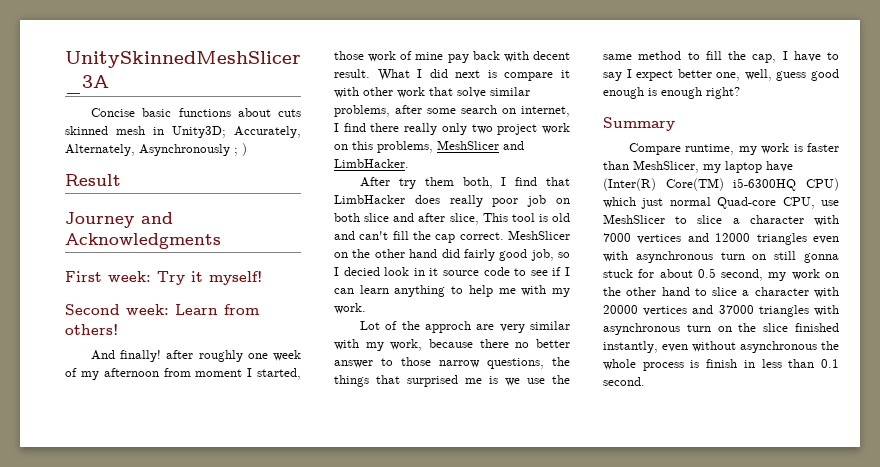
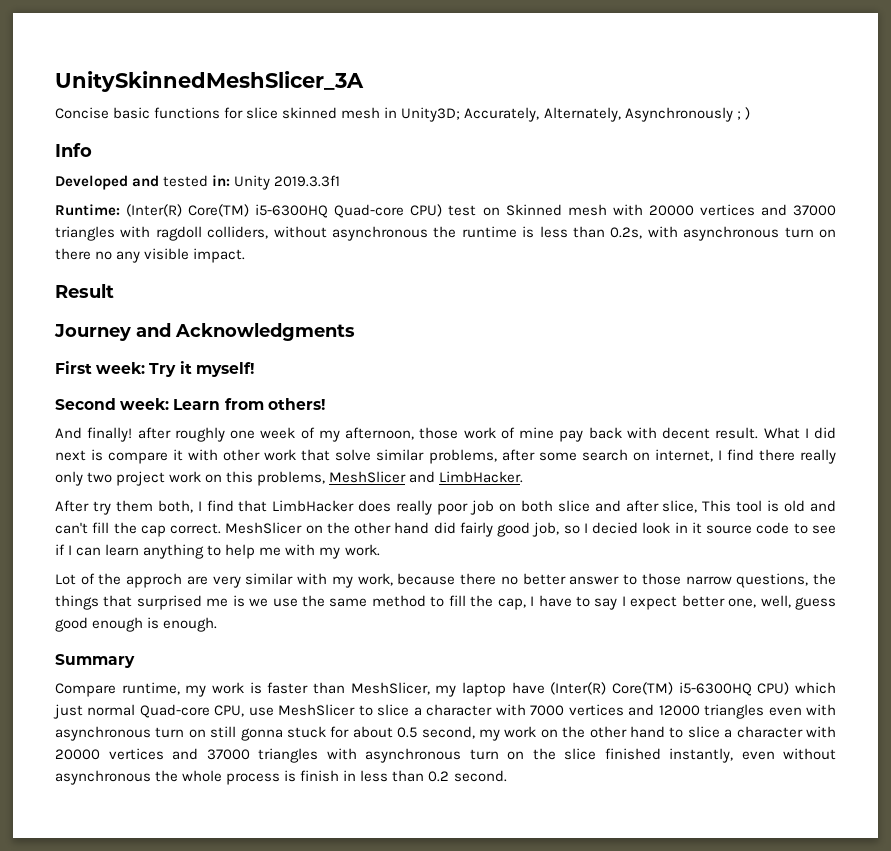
[237,108,301,117] about cuts -> [224,107,279,119] for slice
(247, 149) none -> [55,143,92,157] [55,175,341,190] [55,204,836,218] [55,226,836,241] [55,248,246,263] // Info // Developed and tested in: Unity 2019.3.3f1 // Runtime: (Inter(R) Core(TM) i5-6300HQ Quad-core CPU) test on Skinned mesh with 20000 vertices and 37000 triangles with ragdoll colliders, without asynchronous the runtime is less than 0.2s, with asynchronous turn on there no any visible impact.
[103,368,301,380] afternoon from moment I started, -> [345,427,414,440] afternoon,
[661,87,740,99] enough right? -> [163,617,218,632] enough.
[821,359,839,368] 0.1 -> [428,771,450,782] 0.2

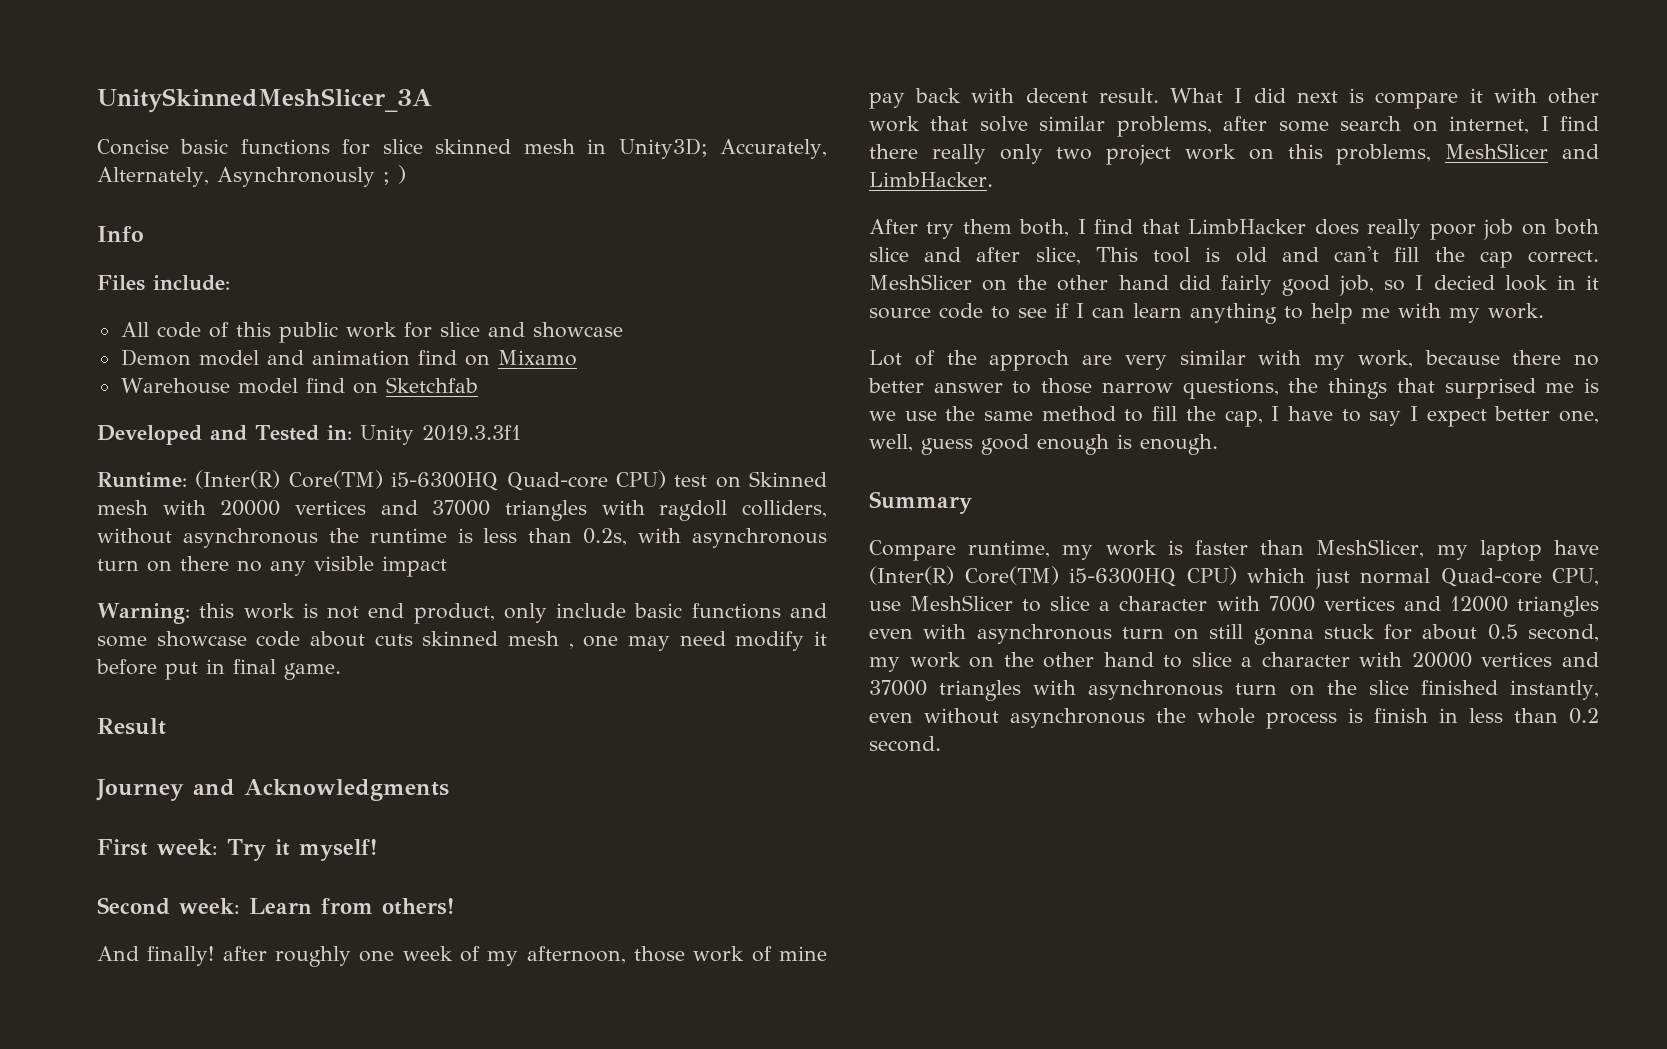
(92, 150) none -> [97,275,230,291] [120,322,623,343] [120,349,577,366] [120,377,478,394] // Files include: // All code of this public work for slice and showcase // Demon model and animation find on Mixamo // Warehouse model find on Sketchfab
[163,175,209,187] tested -> [255,425,319,441] Tested
[193,248,246,263] impact. -> [382,556,447,577] [97,603,828,624] [97,631,827,651] [96,659,341,680] impact // Warning: this work is not end product, only include basic functions and some showcase code about cuts skinned mesh , one may need modify it before put in final game.

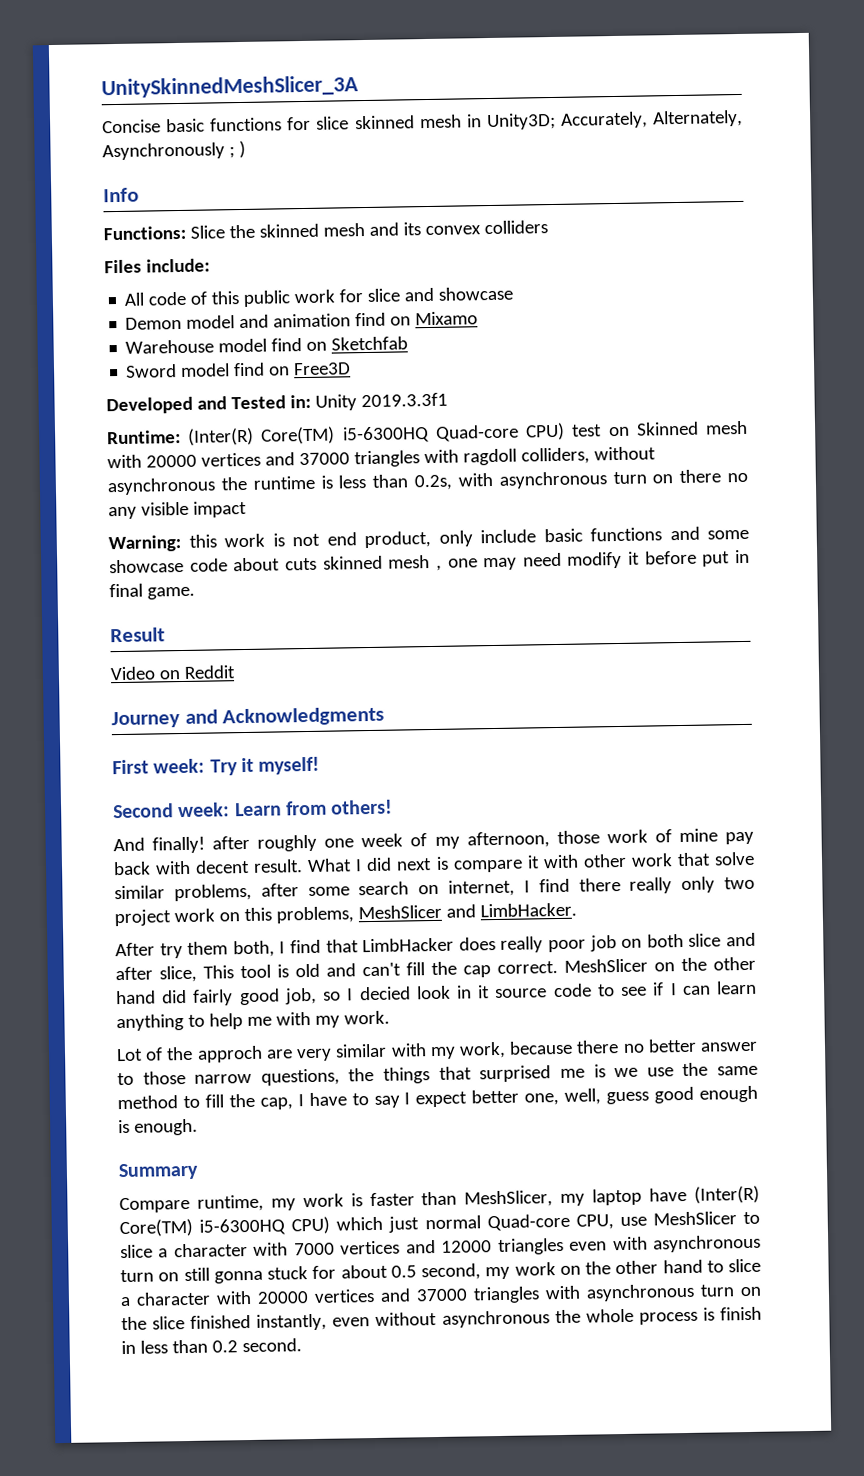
(144, 234) none -> [103,220,548,241] // Functions: Slice the skinned mesh and its convex colliders
(478, 385) none -> [125,362,352,378] // Sword model find on Free3D
(166, 726) none -> [110,665,236,681] // Video on Reddit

-----

Requirement:
From the line containing "[193,248,246,263] impact. ->" through the last line of the records, both included, output those lines exactly and nothing else; skip the pictures.

Result for this exercise:
[193,248,246,263] impact. -> [382,556,447,577] [97,603,828,624] [97,631,827,651] [96,659,341,680] impact // Warning: this work is not end product, only include basic functions and some showcase code about cuts skinned mesh , one may need modify it before put in final game.

(144, 234) none -> [103,220,548,241] // Functions: Slice the skinned mesh and its convex colliders
(478, 385) none -> [125,362,352,378] // Sword model find on Free3D
(166, 726) none -> [110,665,236,681] // Video on Reddit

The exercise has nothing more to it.